▸ **EXERCISE REQUIREMENTS**: Write out the following listing's lines from the one with "- It also supports" to the one with "region by utilizing", exactly, with both included and no others.

▸ **DATA PROVIDED**:
□ □ □ □ □ □ □
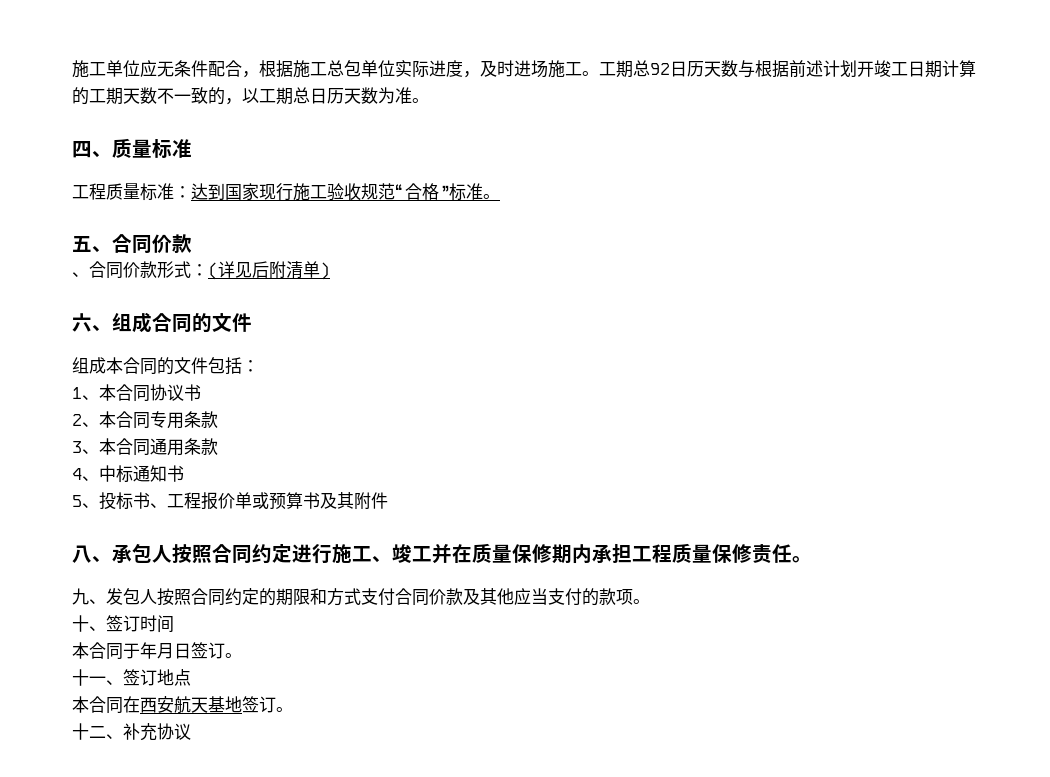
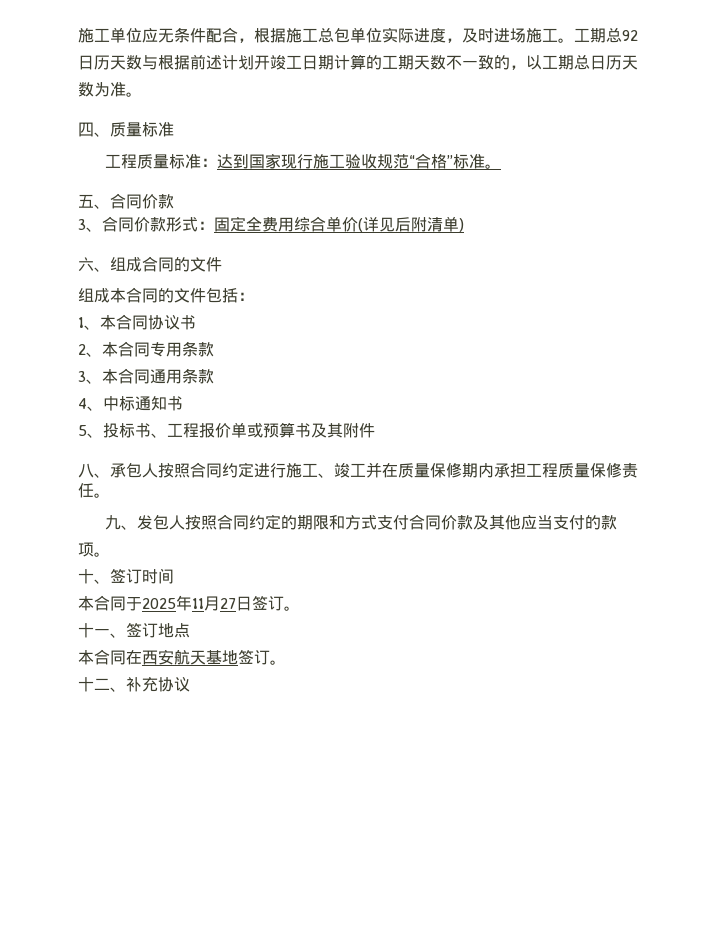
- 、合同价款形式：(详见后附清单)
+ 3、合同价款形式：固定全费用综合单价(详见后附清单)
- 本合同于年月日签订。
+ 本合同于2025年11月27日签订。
□ □ □ □ □ □ □
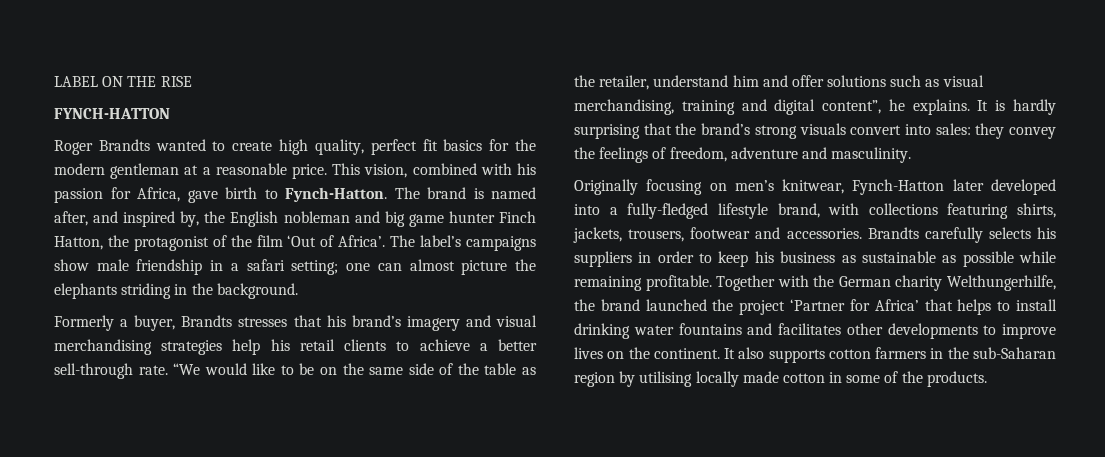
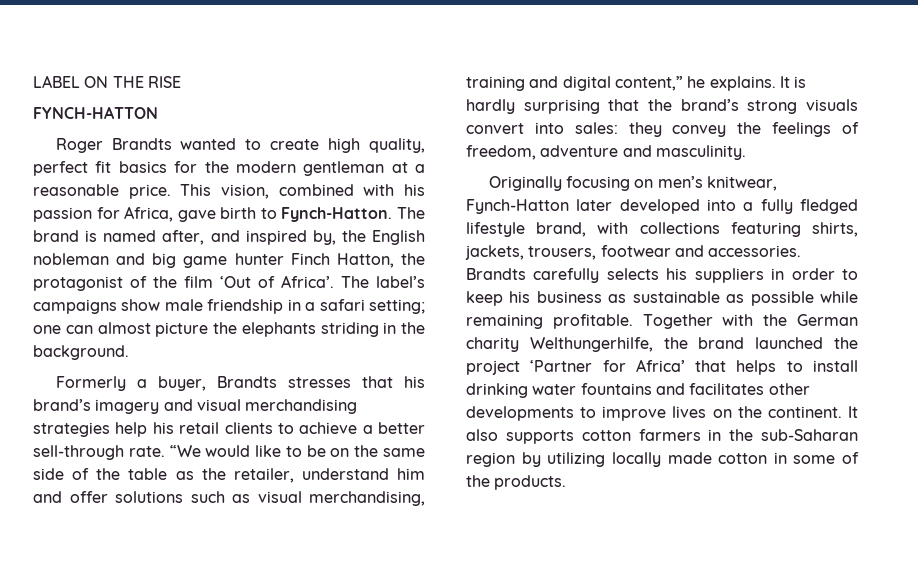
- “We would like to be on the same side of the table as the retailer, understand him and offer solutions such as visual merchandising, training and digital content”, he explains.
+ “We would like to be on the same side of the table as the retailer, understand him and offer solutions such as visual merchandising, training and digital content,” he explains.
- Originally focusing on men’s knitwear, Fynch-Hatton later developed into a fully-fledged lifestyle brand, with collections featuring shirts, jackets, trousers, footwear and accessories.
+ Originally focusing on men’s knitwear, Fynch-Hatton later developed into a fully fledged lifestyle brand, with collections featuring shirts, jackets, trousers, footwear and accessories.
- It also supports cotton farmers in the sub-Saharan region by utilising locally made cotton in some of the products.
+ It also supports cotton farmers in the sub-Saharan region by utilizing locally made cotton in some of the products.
□ □ □ □ □ □ □
▸ **WRITTEN ANSWER**:
- It also supports cotton farmers in the sub-Saharan region by utilising locally made cotton in some of the products.
+ It also supports cotton farmers in the sub-Saharan region by utilizing locally made cotton in some of the products.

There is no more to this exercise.